Travessia, por Izaías Almada
Meu caminho é de pedra
Como posso sonhar…
(M. Nascimento & W.Tiso)
No texto abaixo está a parte final do prólogo onde dou uma palinha das minhas memórias, escrita a que me dedico no momento:
Eu cheguei aos oitenta e um anos de idade ainda há pouco e, mesmo contrariado por muitas leituras e reflexões, me convenci sobre as regras do jogo: numa sociedade sustentada pelo cinismo, pela hipocrisia, pelo sucesso pessoal a qualquer preço e, sobretudo pelo dinheiro, o crime compensa!
Que o digam os grandes empresários, os banqueiros, a classe média aloprada e inculta, os novos ricos, os políticos de meia tigela, a massa ignara, os legisladores e os juízes de direito, dos mais variados tribunais espalhados pelo país e também pelo mundo.
Contudo, o jornalismo e a publicidade, embora tenham consumido uns vinte anos da minha existência, não deixaram de ser periféricos, por assim dizer, pois meus grandes amores desde a adolescência e primeira juventude foram e ainda são o teatro, o cinema e a literatura. E não necessariamente nessa ordem.
Para não cansar o leitor e, quem sabe, torná-las até mais divertidas e palatáveis, dividirei essas minhas memórias em dois tempos, esperando com isso construir uma narrativa mais agradável.

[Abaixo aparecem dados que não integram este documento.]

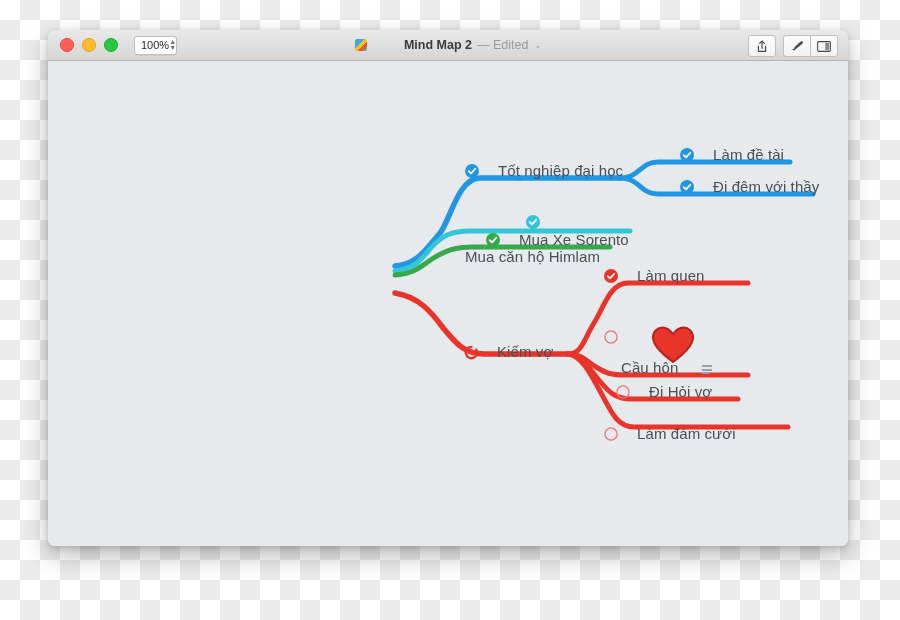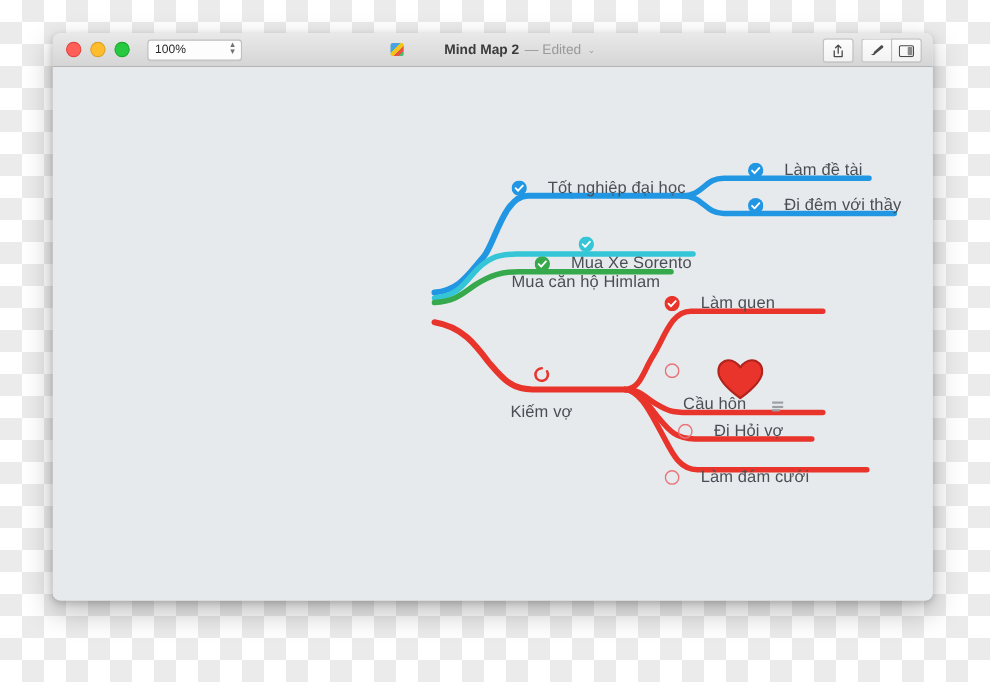"100%" #zoom-combo { width: 86px -> 43px }
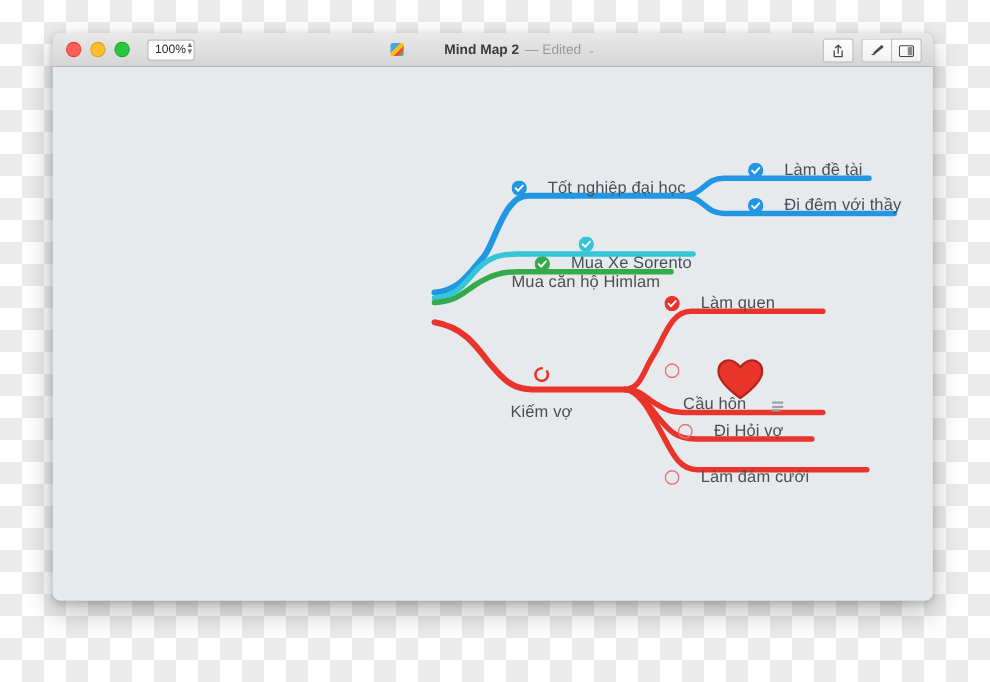"Kiếm vợ" div.node { flex-direction: column -> none; top: 272px -> 282px }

Na primeira parte, criarei um personagem para mim mesmo, a quem chamarei de Pedro, nome retido em minha memória desde o tempo em que meu pai me levava à igreja metodista e lá me obrigavam a ler muitos versículos bíblicos: “Pedro, tu és pedra e sobre essa pedra edificarei a minha igreja”.
Anotem aí, portanto: nessa primeira parte Pedro, Pedro do Vale Almada (se quiseram e Fernando Pessoa não se importar), esse será o meu heterônimo. Para isso usarei a terceira pessoa do singular e a nostalgia da infância e da adolescência.
E depois, na segunda parte como nessa introdução, com a memória dos muitos anos, sobretudo os mais recentes, a narrativa será feita na primeira pessoa.
E atenção, caro leitor, por mais que eu busque a isenção, o relato fidedigno, o respeito ao sentimento alheio, ainda que tal respeito seja por vezes falso, como costuma ser usual entre todos nós, hipócritas ou não, a memória é por demais subjetiva para deixar de ser cruel.
Cruel para mim e para todos aqueles, que de um modo ou de outro, passaram pela minha vida.
Vamos a elas, às memórias, pois…
Aos que já morreram, peço perdão por alguma inconfidência que, com toda certeza, poderão conter um ponto de vista diferente do meu. E, por consequência, um direito à defesa e ao contraditório.
Aos que ainda estão por aí, enfrentando a merda de um mundo cada vez mais abandalhado, canalha e hipocritamente ético, poderão – caso não concordem com o meu ponto de vista sobre muitas das questões – escrever o seu contraditório, pois de outra coisa não é feita a vida. De pontos de vistas conflitantes e cada vez mais irrelevantes.
A dialética ou a construção do pensamento dialético começou com filósofos da Grécia antiga e foi através dos tempos, entre outros pensadores, usada por Karl Marx no século XIX sobre a ciência econômica e algumas das ideologias daí advindas.
A teoria dos contrários: tese, antítese e síntese.
A síntese se transforma em nova tese, a que se contrapõe nova antítese e daí por diante.
Não me preocuparei com a cronologia exata dos fatos aqui narrados, guardadas algumas exceções. O que importa é o que esses fatos dizem e o que significaram para mim e, muito provavelmente, para os da a minha geração.
Todo o resto, nessa Idade da Cibernética, é pura Inteligência Artificial que, como diz o grande cientista brasileiro Miguel Nicolélis, não é nem inteligência e nem artificial!
Artigo 1° da Declaração Universal dos Direitos Humanos:
Todos os seres humanos nascem livres e iguais em dignidade e em direitos. Dotados de razão e de consciência, devem agir uns para com os outros em espírito de fraternidade.
Izaías Almada é romancista, dramaturgo e roteirista brasileiro nascido em BH. Em 1963 mudou-se para a cidade de São Paulo, onde trabalhou em teatro, jornalismo, publicidade na TV e roteiro. Entre os anos de 1969 e 1971, foi prisioneiro político do golpe militar no Brasil que ocorreu em 1964.